PROBLEM REQUIREMENTS: What is needed is a verbatim copy of every record below, with the pictures left out.

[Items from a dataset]
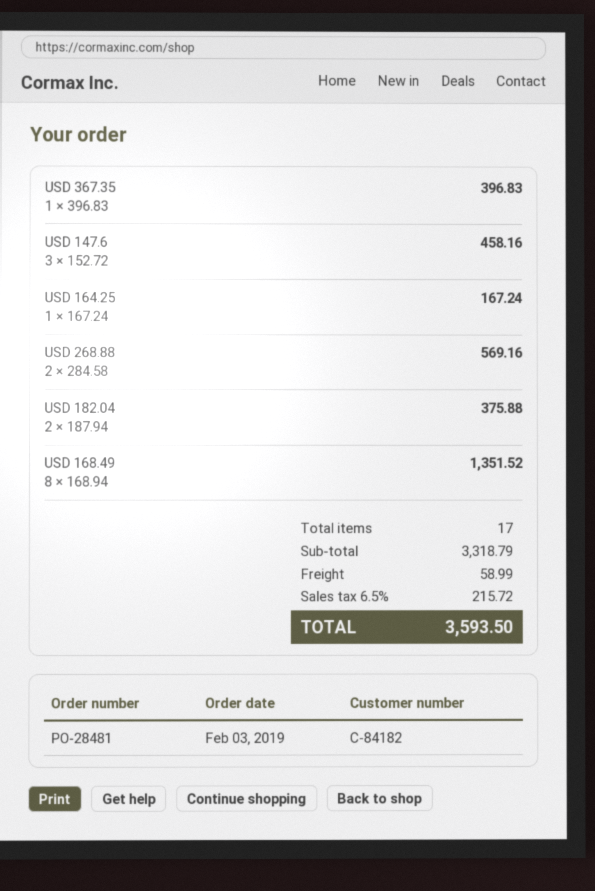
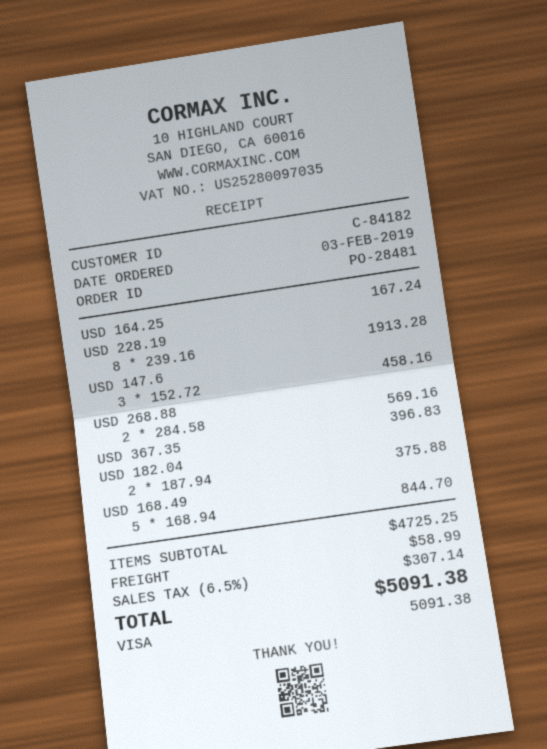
USD 168.49: 8 x 168.94 = 1351.52 -> 5 x 168.94 = 844.70
USD 228.19: none -> 8 x 239.16 = 1913.28
subtotal: 3318.79 -> 4725.25
tax: 6.5% = 215.72 -> 6.5% = 307.14
total: 3593.50 -> 5091.38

FINAL ANSWER:
USD 168.49: 8 x 168.94 = 1351.52 -> 5 x 168.94 = 844.70
USD 228.19: none -> 8 x 239.16 = 1913.28
subtotal: 3318.79 -> 4725.25
tax: 6.5% = 215.72 -> 6.5% = 307.14
total: 3593.50 -> 5091.38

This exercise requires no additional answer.